* **TASK TO CARRY OUT**: Look below for the line that has "font-size: 18px ->"; output exactly from it through the line that has "-> <div> <span>2.1.", and leave the pictures out.

* **GIVEN DATA**:
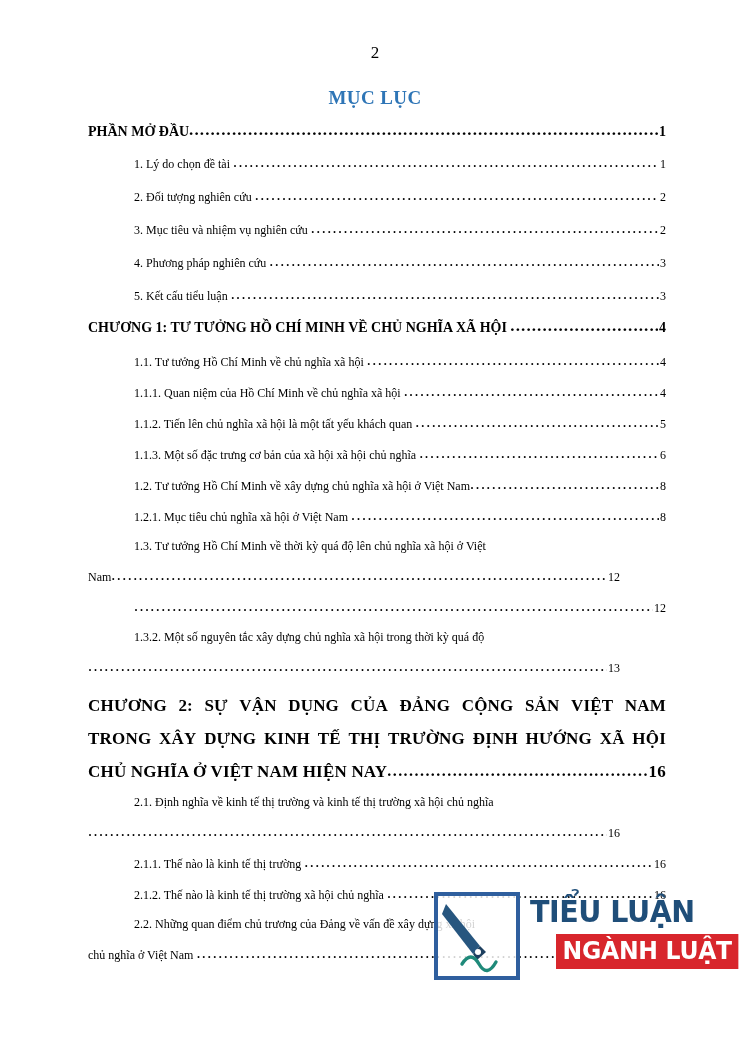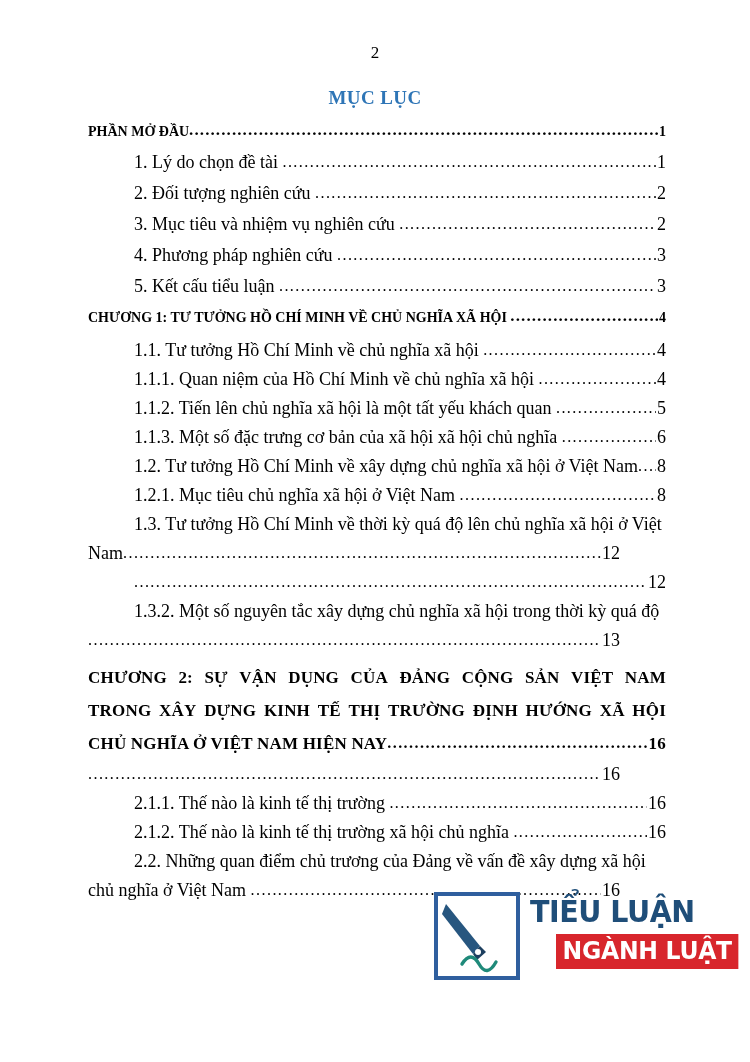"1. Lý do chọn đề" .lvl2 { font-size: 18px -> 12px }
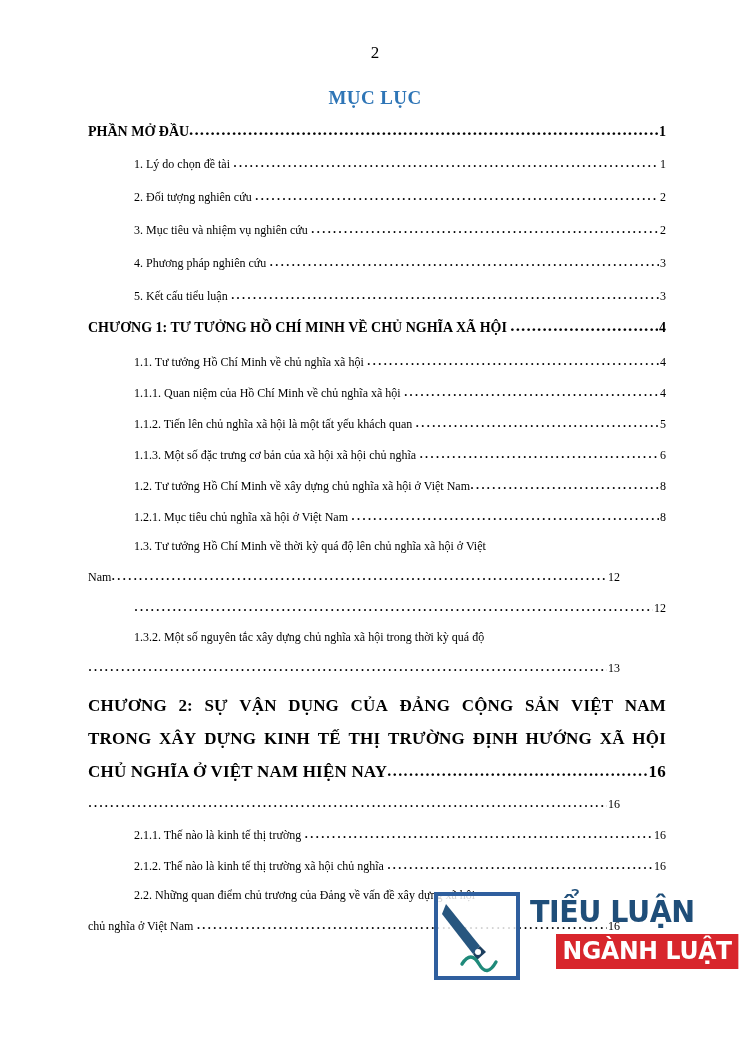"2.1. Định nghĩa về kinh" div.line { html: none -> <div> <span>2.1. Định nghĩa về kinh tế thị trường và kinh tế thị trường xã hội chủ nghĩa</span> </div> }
---
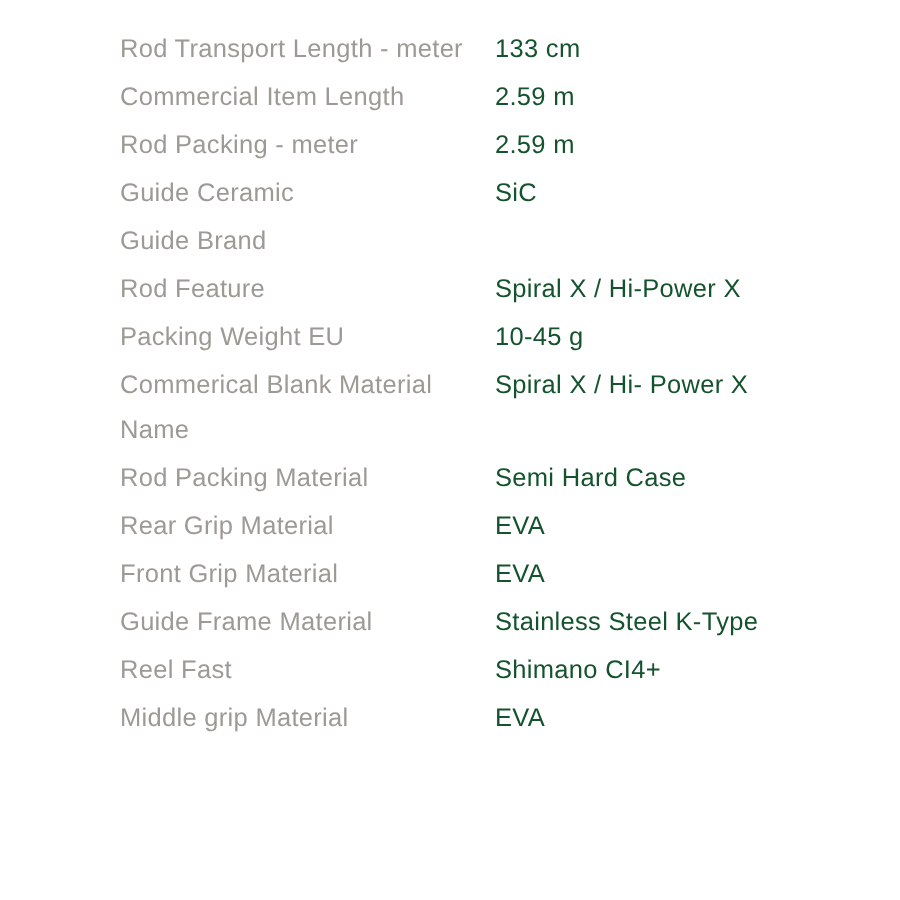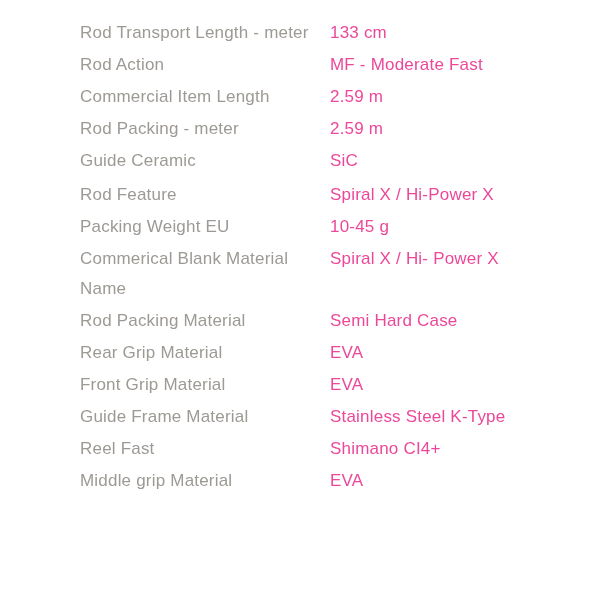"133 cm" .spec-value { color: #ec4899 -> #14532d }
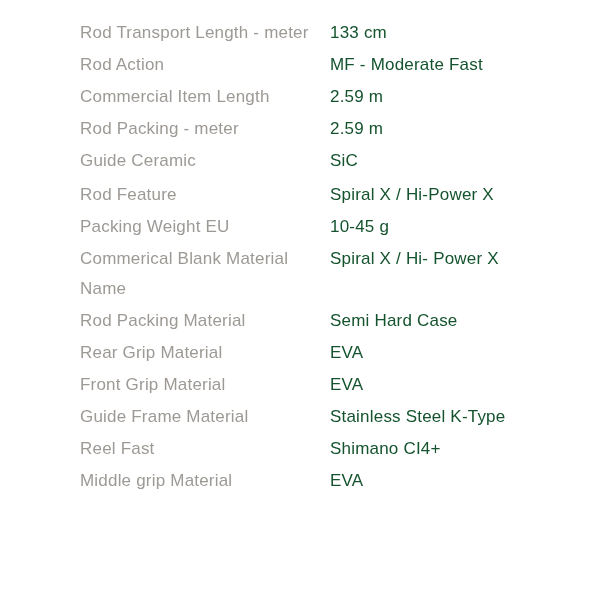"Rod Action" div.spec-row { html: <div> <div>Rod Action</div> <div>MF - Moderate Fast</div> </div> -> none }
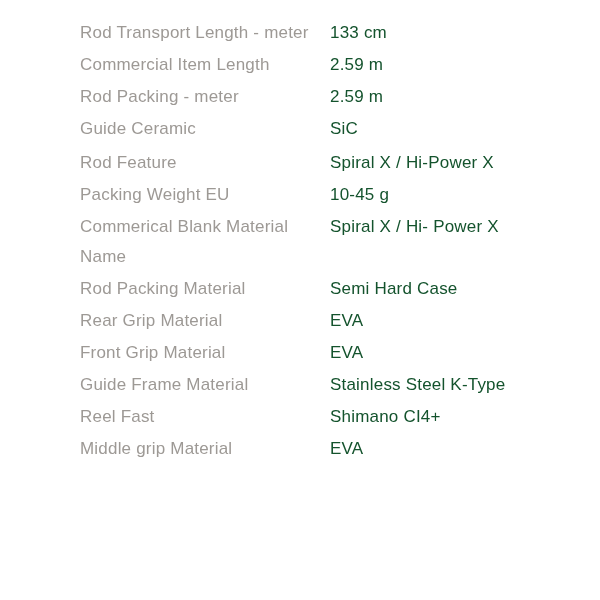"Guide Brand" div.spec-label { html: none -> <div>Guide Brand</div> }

* **SOLUTION**:
"1. Lý do chọn đề" .lvl2 { font-size: 18px -> 12px }
"2.1. Định nghĩa về kinh" div.line { html: none -> <div> <span>2.1. Định nghĩa về kinh tế thị trường và kinh tế thị trường xã hội chủ nghĩa</span> </div> }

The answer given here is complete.